Across all current and future infrastructure plans, there is the necessity to maximise return on investment and exceed public expectations. However, to achieve this, different infrastructure sectors need to partner in order to understand the whole picture encompassed within these transformative projects. With diligent planning, expert design, efficient delivery, and importantly, informed operational phases, the benefits of transformative projects can extend across the island's infrastructure in its entirety and continue across the project’s lifetime.
Embracing new technology throughout design, construction and operations can also vastly improve integration and efficiency across the lifecycle, while offering better transparency into cost and risk implications.
By actively evolving to meet the challenges that these large-scale infrastructure projects present, we will strive to transform their challenging perception into a positive economic and social reality for the island.
Across the world, the water industry is facing a myriad of challenges, from climate change and population growth, to ageing infrastructure and tougher regulations. Irish Water knows these challenges only too well as Niall Gleeson, Irish Water MD confirms, “Ireland’s water services are severely stressed and do not meet the country’s needs, which means we have to prioritise our investment decisions to ensure that we use the funds available to deliver infrastructure which will have the biggest benefit to communities and businesses and safeguard the environment”.
It has been progressing a 25-year strategy to achieve a more sustainable and secure drinking water supply, while managing leakages, efficient wastewater treatment and environmental protection to better cope with demand, both now and into the future.
Scotland has been tackling some of the same issues, and its strategic, long-term planning with partners offers a good example.
From programme and commercial management to engineering design and construction, Caledonia Water Alliance (CWA) — a partnership between AECOM and Morrison Utility Services— is designing and delivering the rehabilitation and replacement of Scotland’s entire national water network. This includes new assets, renewals, modifications, maintenance and refurbishment of water networks and pumping stations – an investment of £360 million between 2015 and 2021.

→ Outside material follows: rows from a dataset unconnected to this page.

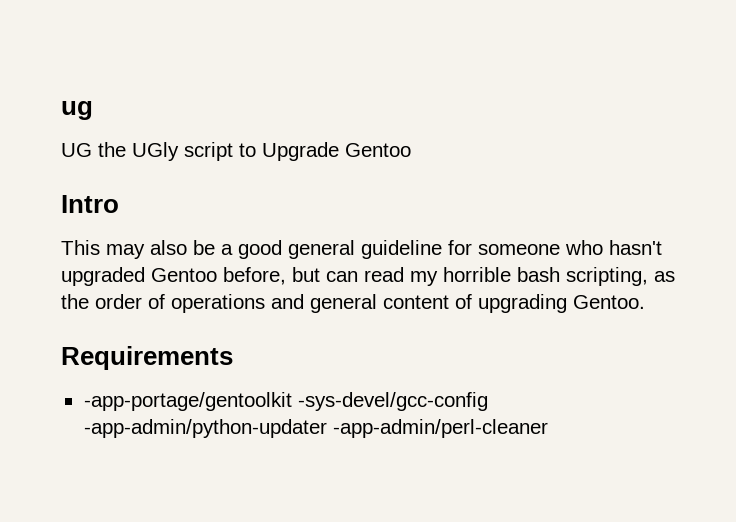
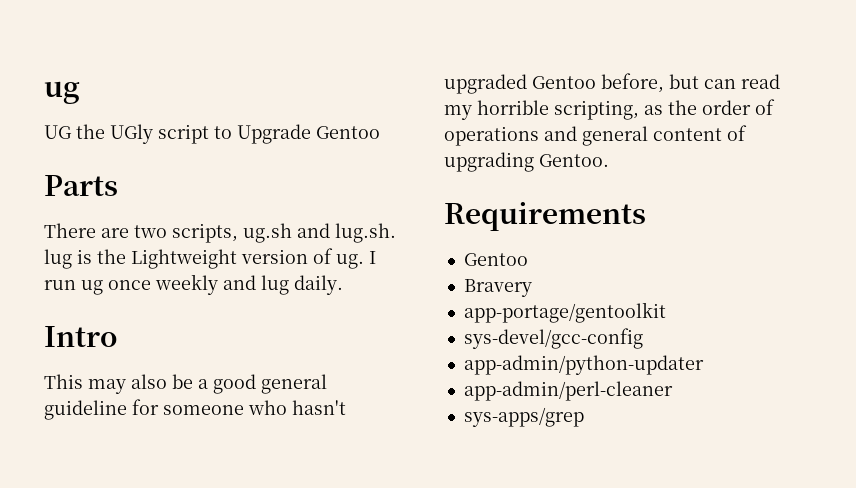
(411, 150) none -> [44,175,118,196] [44,223,396,243] [44,248,376,269] [44,274,343,295] // Parts // There are two scripts, ug.sh and lug.sh. lug is the Lightweight version of ug. I run ug once weekly and lug daily.
[517,267,560,282] bash -> (549, 107) none
[83,392,488,411] [83,419,548,438] -app-portage/gentoolkit -sys-devel/gcc-config -app-admin/python-updater -app-admin/perl-cleaner -> [463,253,528,266] [463,279,532,297] [463,302,666,323] [463,328,643,349] [463,355,704,375] [463,381,673,401] [463,407,584,427] Gentoo // Bravery // app-portage/gentoolkit // sys-devel/gcc-config // app-admin/python-updater // app-admin/perl-cleaner // sys-apps/grep

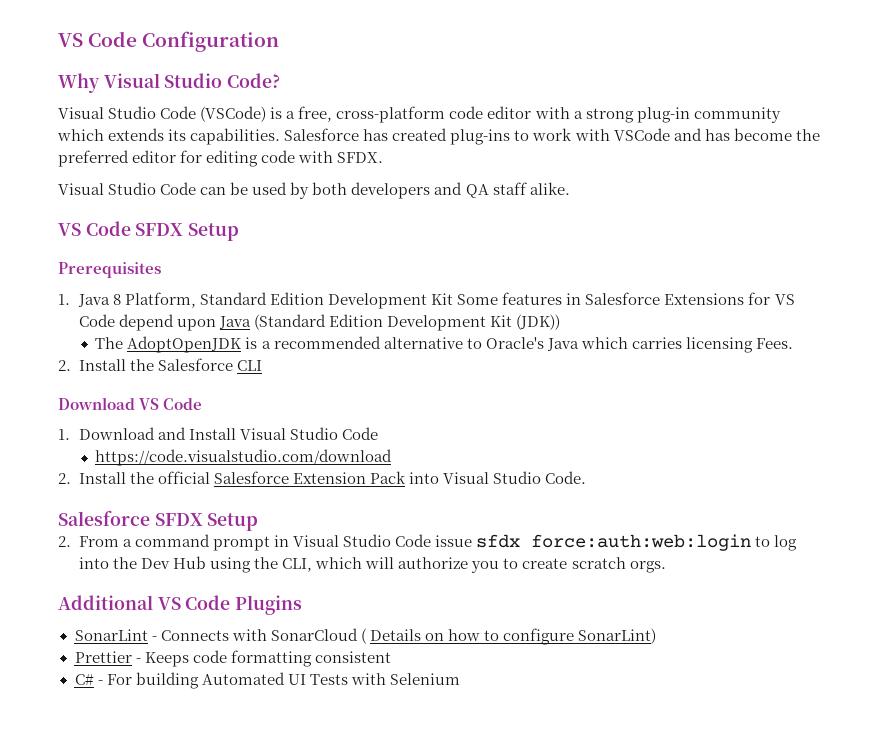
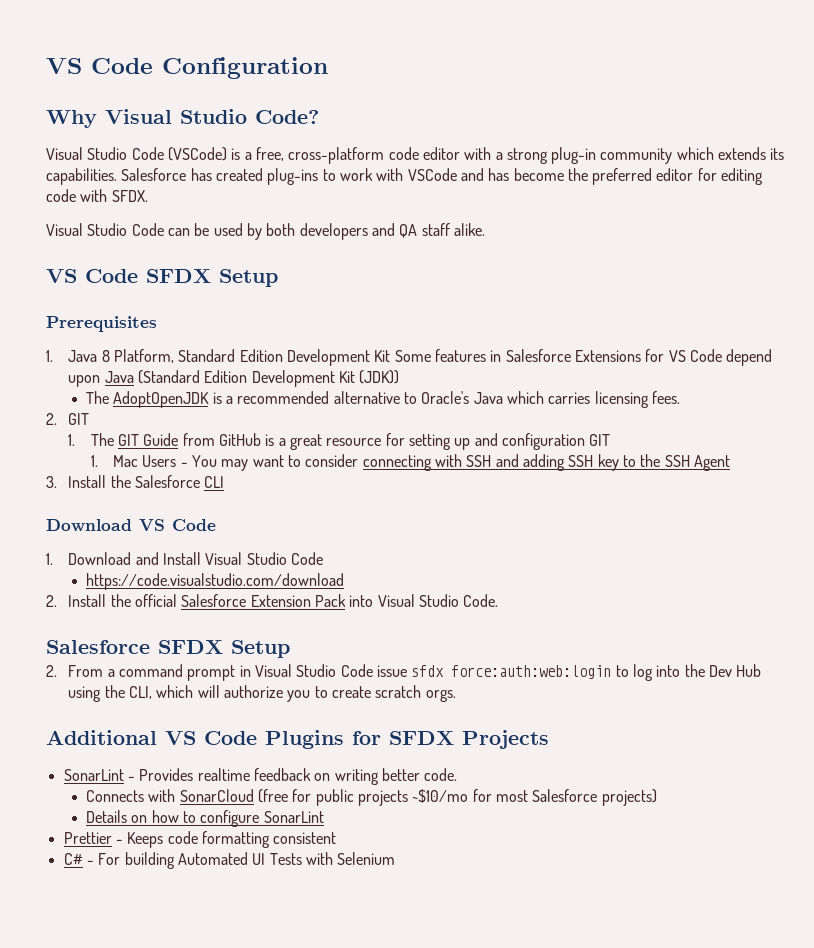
[755,338,793,349] [58,360,71,371] Fees. // 2. -> [651,391,680,404] [46,413,90,425] [68,433,611,450] [90,454,730,471] [46,476,57,488] fees. // 2. GIT // 1. The GIT Guide from GitHub is a great resource for setting up and configuration GIT // 1. Mac Users - You may want to consider connecting with SSH and adding SSH key to the SSH Agent // 3.
(303, 605) none -> [352,730,549,749] for SFDX Projects
[160,628,367,644] Connects with SonarCloud ( -> [139,768,458,785] [85,789,657,806] Provides realtime feedback on writing better code. // Connects with SonarCloud (free for public projects ~$10/mo for most Salesforce projects) //
[578,628,657,644] SonarLint) -> [263,811,324,823] SonarLint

As part of this partnership, AECOM has been involved in numerous water network interventions including capital maintenance, water quality, network enhancements and improvements in overall resilience of Scottish Water’s water supply network all aimed at achieving world class customer service for Scottish Water.
AECOM has deployed 170 employees to the CWA providing a range of technical services from civil and geotechnical engineering to network modelling and dam design, while also employing apprentices and graduates throughout the programme giving opportunities to young people.

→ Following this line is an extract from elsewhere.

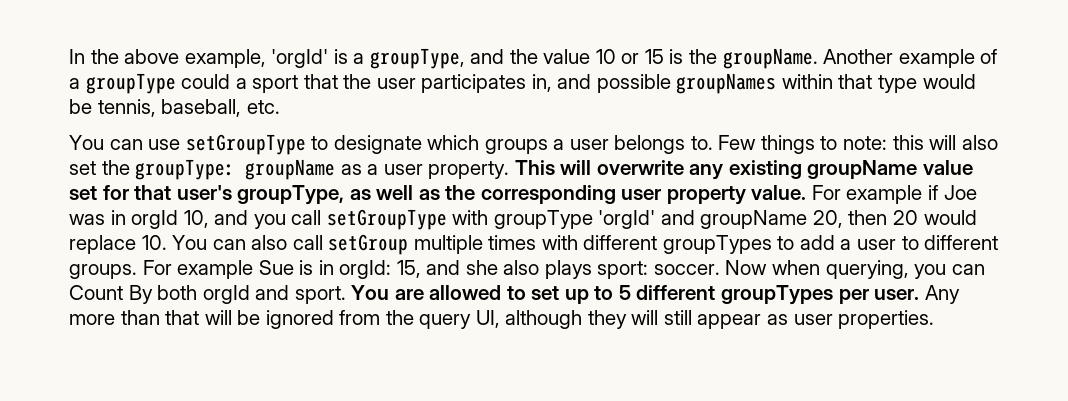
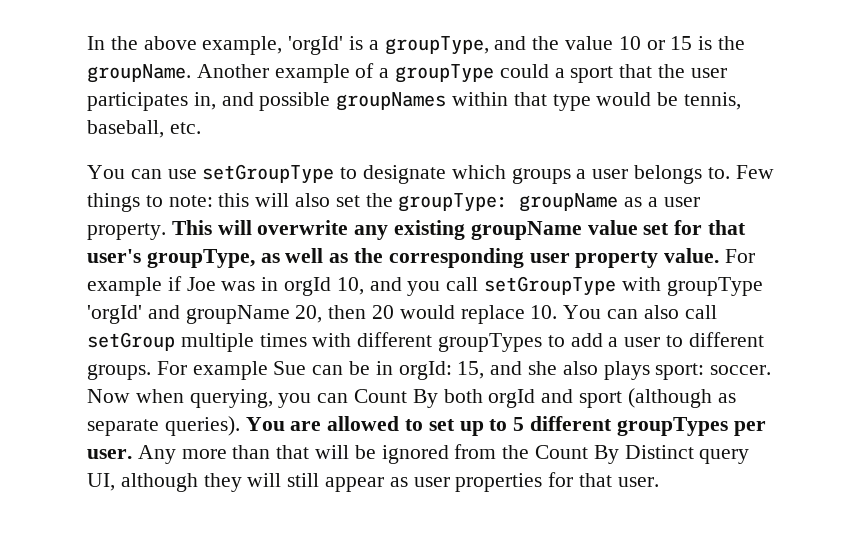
[299,260,314,275] is -> [312,361,371,375] can be
[294,286,346,304] sport. -> [579,388,736,408] [87,416,240,436] sport (although as separate queries).
(414, 317) none -> [535,445,694,464] Count By Distinct
[838,310,935,329] properties. -> [455,472,659,492] properties for that user.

In recognition of the effectiveness of this arrangement, Scottish Water renewed the contract and expanded the scope of services of our Alliance to cover 2021-2027. We will continue to deliver all clean water infrastructure for Scotland, with the expansion now delivering wastewater infrastructure work. This will likely add £100m per annum investment into the future of Scotland’s water infrastructure.
Our experience in managing complex, long-term, multi-project programmes allows us to work with clients to help validate their overall strategy, establish design and construction standards, oversee the work of project delivery firms, and manage performance issues concerning budget, schedule and stakeholder concerns. Additionally, our global perspective and knowledge-sharing abilities allow us to apply innovative thinking across the infrastructure industry, with our teams always looking for new ways to solve complex engineering, environmental and construction challenges.